- Directions for this task
From the first line to the last, set down the material exactly, leaving out its pictures.

- Data extract
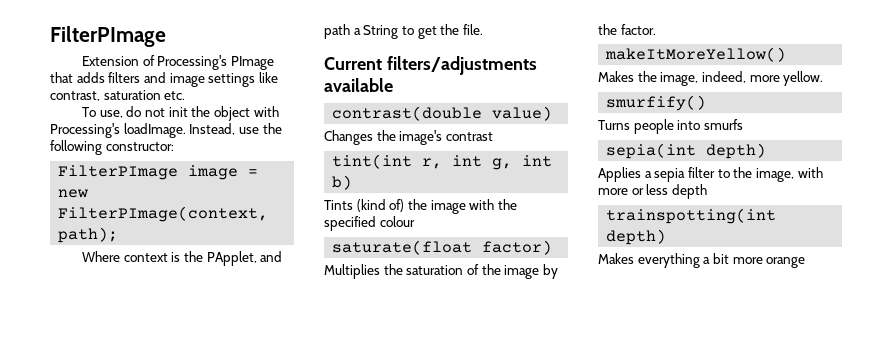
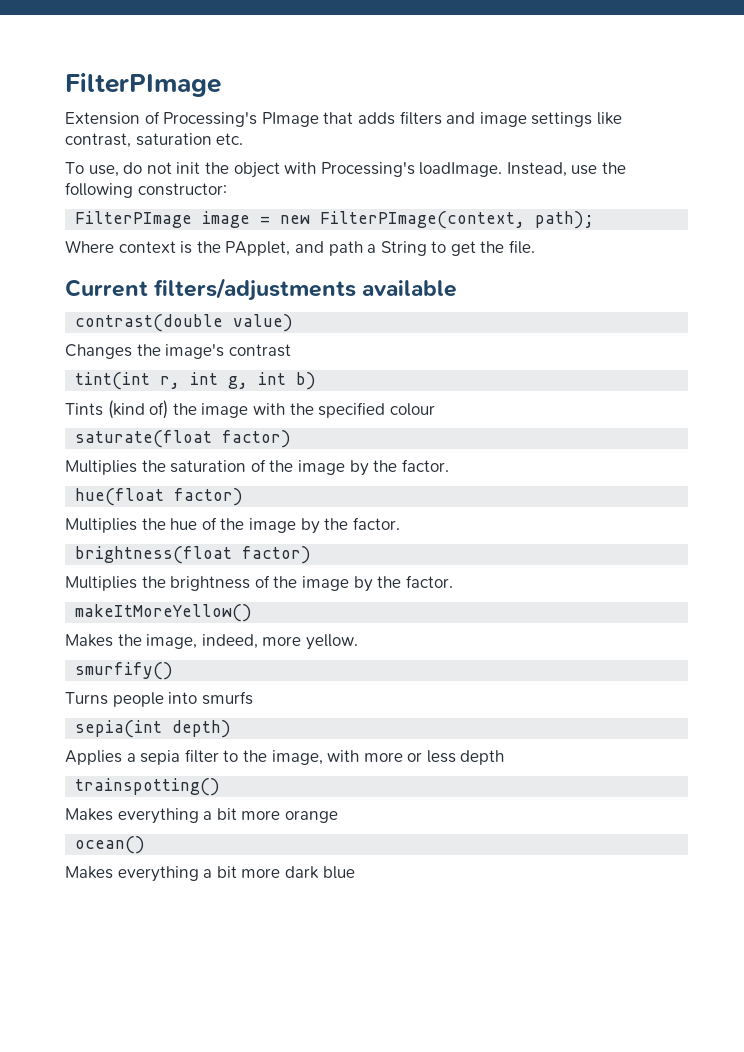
(656, 29) none -> [75,488,244,506] [65,517,400,534] [75,546,312,564] [65,575,453,592] // hue(float factor) // Multiplies the hue of the image by the factor. // brightness(float factor) // Multiplies the brightness of the image by the factor.
[606,208,777,224] [606,229,667,245] trainspotting(int depth) -> [75,778,221,796] trainspotting()
(806, 262) none -> [75,836,146,854] [65,866,355,882] // ocean() // Makes everything a bit more dark blue

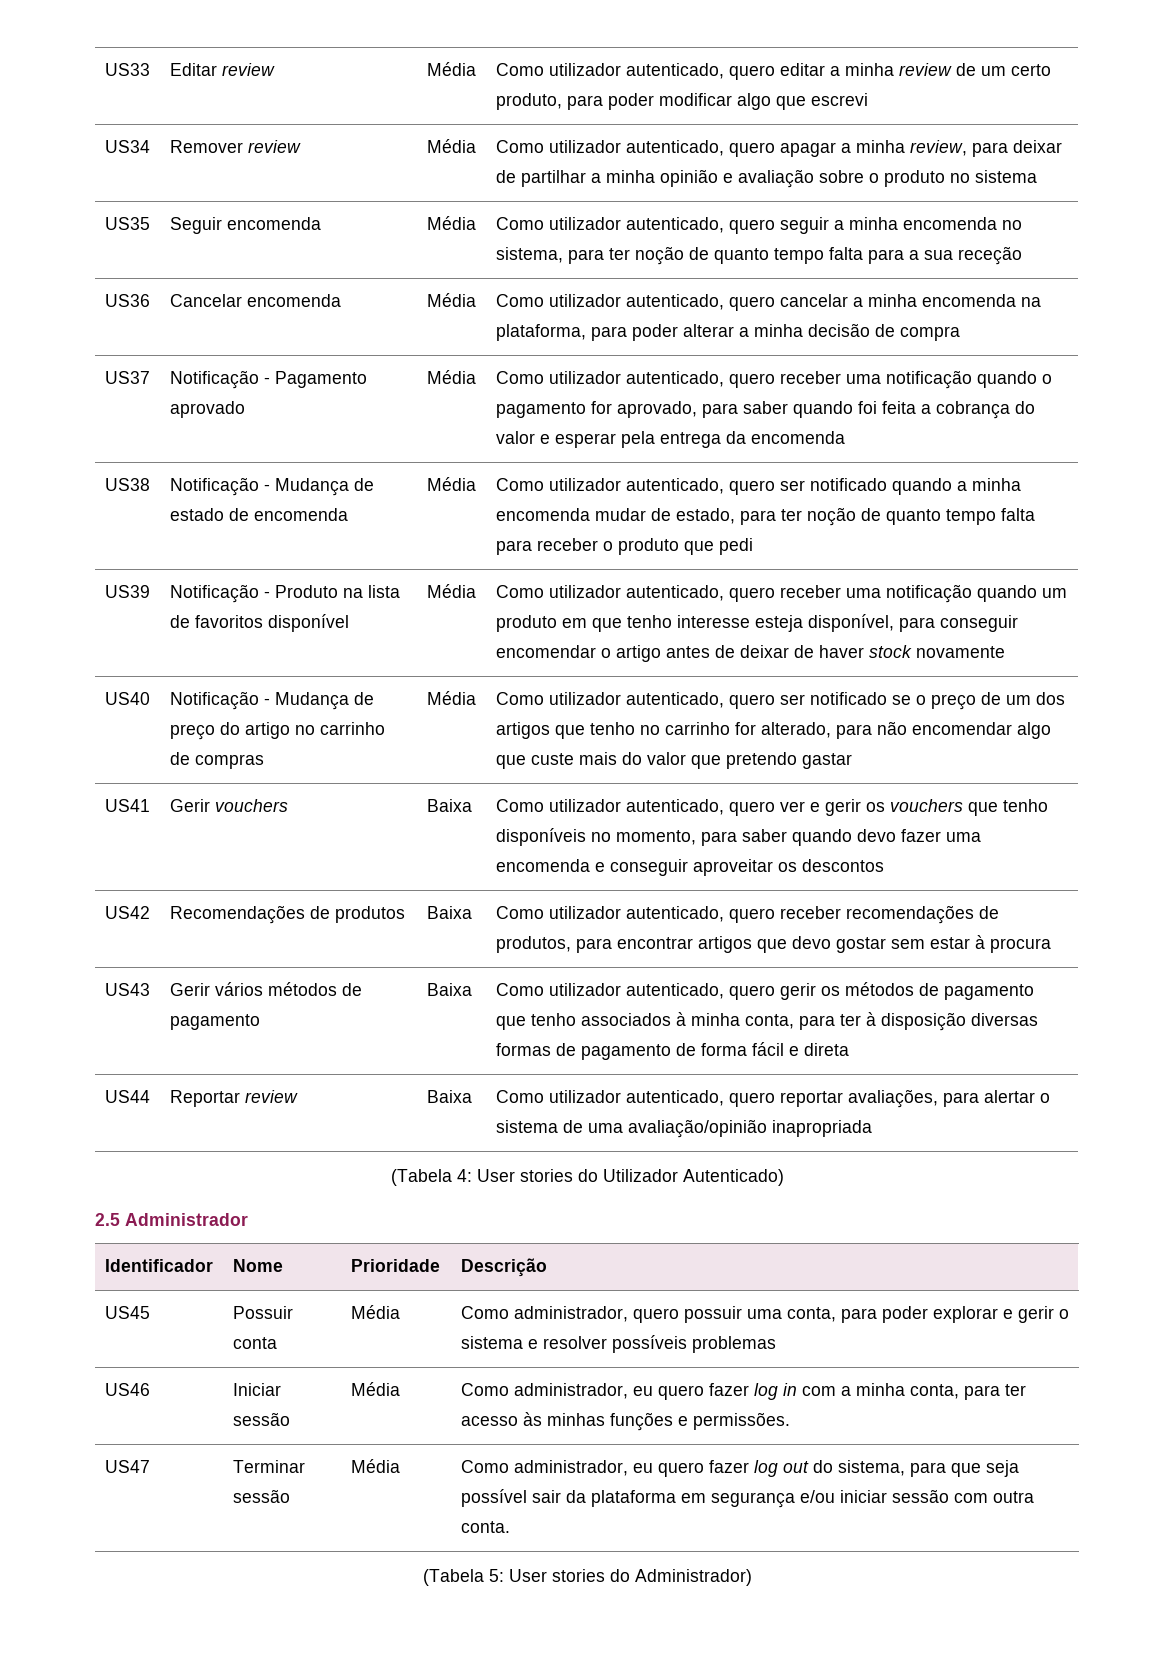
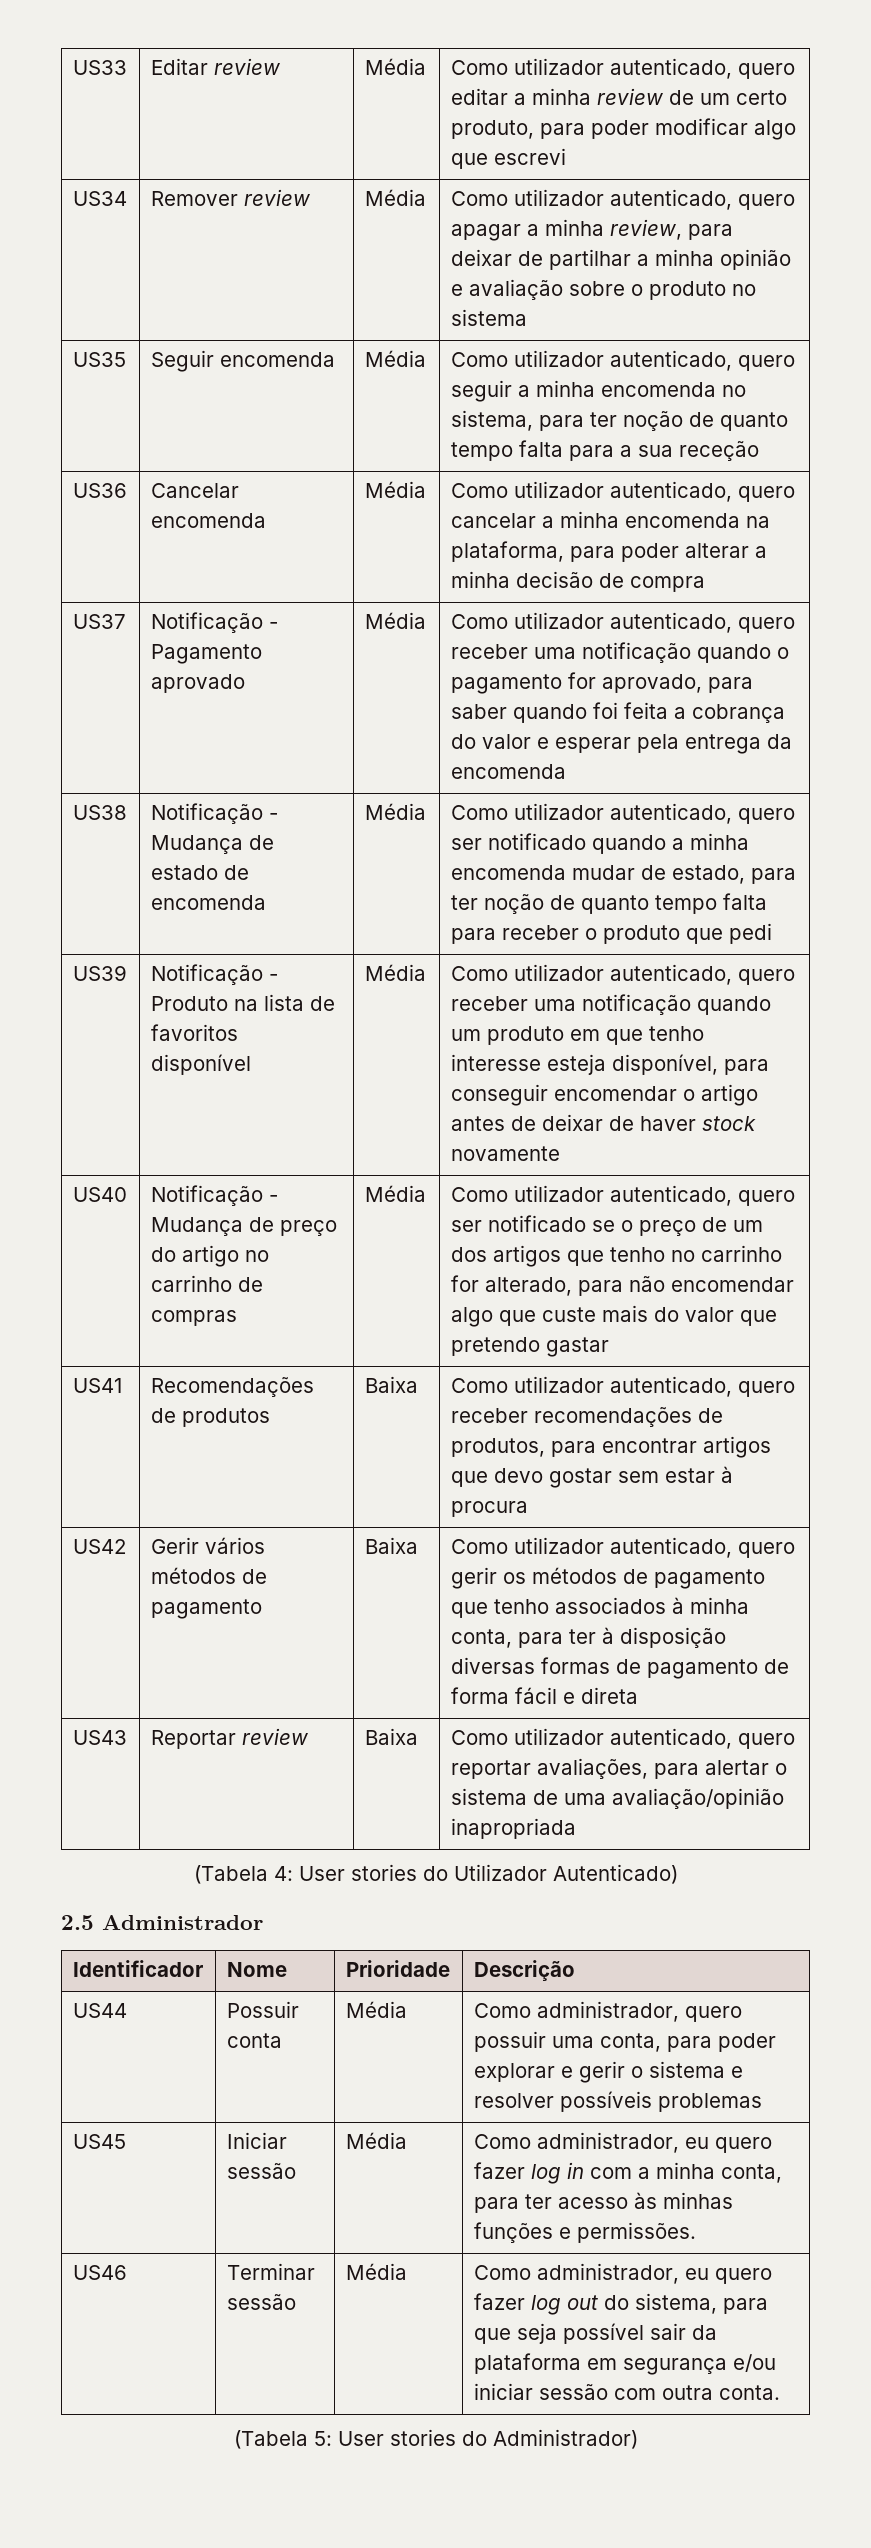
[169,799,288,812] [426,799,472,812] [495,799,1048,816] [495,828,981,846] [495,859,884,876] [104,906,150,919] | Gerir vouchers | Baixa | Como utilizador autenticado, quero ver e gerir os vouchers que tenho disponíveis no momento, para saber quando devo fazer uma encomenda e conseguir aproveitar os descontos // US42 -> (122, 1385) none
[104,983,150,996] US43 -> [72,1539,127,1554] US42
[104,1090,150,1103] US44 -> [72,1730,127,1745] US43
[104,1306,150,1319] US45 -> [72,2003,127,2018] US44
[104,1383,150,1396] US46 -> [72,2134,126,2149] US45
[104,1460,150,1473] US47 -> [72,2265,127,2280] US46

- Your response
(656, 29) none -> [75,488,244,506] [65,517,400,534] [75,546,312,564] [65,575,453,592] // hue(float factor) // Multiplies the hue of the image by the factor. // brightness(float factor) // Multiplies the brightness of the image by the factor.
[606,208,777,224] [606,229,667,245] trainspotting(int depth) -> [75,778,221,796] trainspotting()
(806, 262) none -> [75,836,146,854] [65,866,355,882] // ocean() // Makes everything a bit more dark blue

[169,799,288,812] [426,799,472,812] [495,799,1048,816] [495,828,981,846] [495,859,884,876] [104,906,150,919] | Gerir vouchers | Baixa | Como utilizador autenticado, quero ver e gerir os vouchers que tenho disponíveis no momento, para saber quando devo fazer uma encomenda e conseguir aproveitar os descontos // US42 -> (122, 1385) none
[104,983,150,996] US43 -> [72,1539,127,1554] US42
[104,1090,150,1103] US44 -> [72,1730,127,1745] US43
[104,1306,150,1319] US45 -> [72,2003,127,2018] US44
[104,1383,150,1396] US46 -> [72,2134,126,2149] US45
[104,1460,150,1473] US47 -> [72,2265,127,2280] US46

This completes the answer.